DATA COLLECTION MODULE 212
[0029] In one embodiment, the data collection module 212 may be configured for receiving historical transaction data corresponding to each partner from a set of partners associated with the partner ecosystem 108. The historical transaction data may be associated with a set of activities corresponding to the partner ecosystem 108. In one embodiment, the set of activities may comprise product manufacturing, raw material supply, logistics, marketing, labour management, and a like. Further, the set of partners
10
may comprise Suppliers, Customers, Rating Agencies, Certification Agencies, ISV Vendors, System Integrators, Managed Services Providers, Retailers, Platform Providers, Platform Extenders, Contract Manufacturers, 3PL, and 4PL. In one embodiment, the historical transaction data associated with each partner may comprise critical information corresponding to timeliness, quality, quantity of products processed by the partner. The historical transaction data may also comprise user reviews and social media reviews of the partner. Further, the historical data may also comprise historical product demand trends associated with the partner ecosystem 108.
[0030] Further, the data collection module 212 is configured for receiving demand forecast data associated with a user selected activity from the set of activities. The demand forecast data may be determined based on analysis of historical transaction data. In one embodiment, the historical product demand trends may be analysed in order to determine demand forecast data. The demand forecast data may also be generated based on prediction of future natural disasters such as floods, earthquakes, famines, etc.
DATA PROCESSING MODULE 214
[0031] In one embodiment, the data processing module 214 is configured for identifying interdependency between the set of partners based on analysis of historical transaction data. For example, the set of partners may be classified into first level partners that are directly dealing with the OEM and a second level of partners who are associated with the first level of partners. The complex interdependency between partners may be analysed in order to determine the interdependency between the set of partners. The data processing may be performed external to the system 102 or in the system 102.

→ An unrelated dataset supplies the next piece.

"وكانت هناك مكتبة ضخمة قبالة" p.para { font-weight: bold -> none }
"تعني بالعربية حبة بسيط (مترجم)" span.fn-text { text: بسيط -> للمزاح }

[0032] Further, the data processing module 214 is configured for identifying a first subset of partners associated with the user selected activity. For example, if the user selected activity is logistics. Then the data processing module 214 is configured to identify all a first subset of partners that are associated with the logistics process of the OEM. The first subset of partners may comprise the first level of logistics partners as well as second level of logistics partners.
PREDICTION MODULE 216
[0033] Further, the prediction module 216 is configured for predicting a probability of slippage or failure, associated with each partner from the first subset of partners. The
11
probability of slippage or failure may be determined based on analysis of demand forecast data with respect to the historical transaction data associated with the first set of partners. In one embodiment, the probability of failure corresponds to one of a Schedule Production Delay, Wrong Part Delivery, Delivery Not on the Time, Delivery Not in Full Quantity, Payment Delay, Incorrect Order Quantity, High Cash to Cash Cycle, High delivery Lead Time, High Managed Services Cost, Failure in SLAs, Product Failure Function Wise, Platform Troubles Function Wise, and Certification Error.
[0034] Further, the prediction module 216 is configured for identifying one or more weak partners, from the first subset of partners, with high probability of slippage or failure. For example, if there are 10 logistics partners associated with an OEM, the prediction module 216 is configured to analyse demand forecast data with respect to historical data associated with each of the logistics partners to determine which logistics partners have a high chance of failure to fulfil the demand forecasted by the system 102.
DATA ANALYSIS MODULE 218
[0035] Further, the data analysis module 218 is configured for suggesting one or more alternate partners from the set of partners to replace the one or more weak partners based on the demand forecast data and historical transaction data. In other words, the data analysis module is configured to process the demand forecast data and the historical transaction data associated with each and every logistics partner in order to find replacement/ alternate logistics partner who can fill the deficit of the one or more inefficient partners. Further, method to predicting slippage or failure in the partner ecosystem 108 is illustrated with respect to figure 3.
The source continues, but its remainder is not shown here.